For those of you who have been following my posts here for the last few months, you may have noticed I've been talking a lot about how technology has transformed the publishing industry, and how transmedia storytelling has broken down the barriers between a story and it's audience.
But I haven't really gone into the specifics about how this can be put into practice. There's been a lot of talk about transmedia storytelling, but very few good examples of what the medium is truly capable of. People and publishers have folded their arms, and decided to "wait and see."
And I don't blame them.
After all the talk about ground breaking-this, cross platform-that, and immersion-everything, not much has really happened, has it? There's been a lot of smoke, but no one has lit a match.
That's about to change. It won't be long before you'll be participating in a story instead of reading it. How do I know?
I'm going to help make it happen.
Do I have some amazing new browser plug-in? Some sort of new transmedia authoring platform? A storytelling social media network, perhaps?
Nope. (People always seem to get hung up on the technology...)
The technology of the written word changed how stories were delivered, but not how they were created. It's the same thing with e-books, film, and television...they are all different methods of delivering the same fictional drug.

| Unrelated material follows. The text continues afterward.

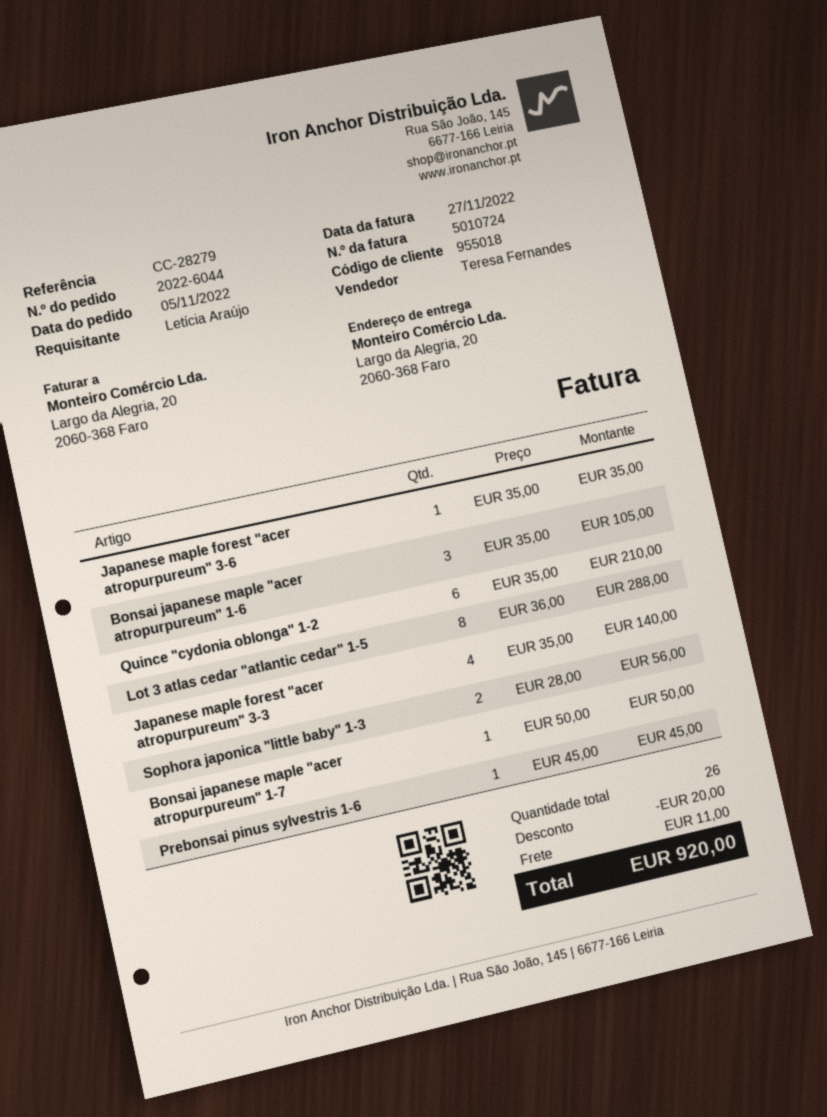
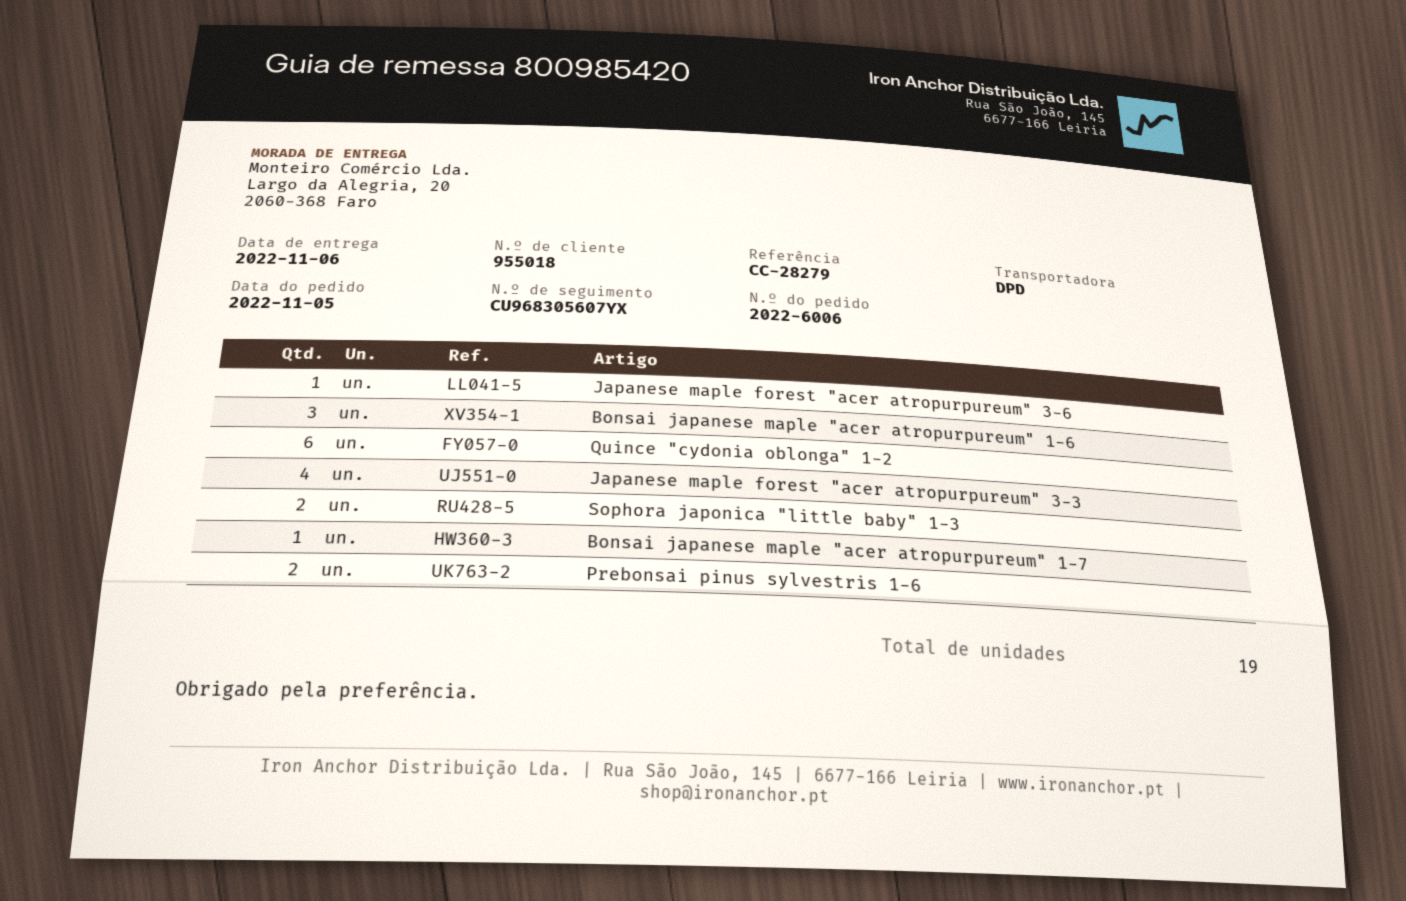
order number: 2022-6044 -> 2022-6006
Lot 3 atlas cedar "atlantic cedar" 1-5: 8 -> none
Prebonsai pinus sylvestris 1-6: 1 -> 2
total quantity: 26 -> 19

It's the story that's important.
What's the difference between slapping a button on a coke machine, and visiting a barista at your local starbucks?
A can of soda will always taste the same. A caramel-pumpkin-spice-mocha-latte with a dash of cinnamon and whip, tastes a lot different if you have him add a splash of pickle juice.
There's only one way to have it your way: ask for it.
Here at Modern Mythology, we know that storytelling isn’t passive.
A good storyteller must actively engage their
audience. A story should be tailored to
whom it’s being told to, not diluted and homogenized just to make it more appealing
to a potential audience of millions.
The goal of a story should be
to make people think, feel, and help them blink away their pedestrian
view of the world. A book or movie should draw you in, engage you, make
you a part of it--not run you over.
Films shouldn't blind people
with cinematic eye candy, and books shouldn't hypnotize them with pages
of sex and violence strung together with a meaningless plot.
But they
do, and they will continue to do so, because that's the easiest way for
Hollywood and publishers to get your money without you noticing.
It doesn't have to be this way. Really.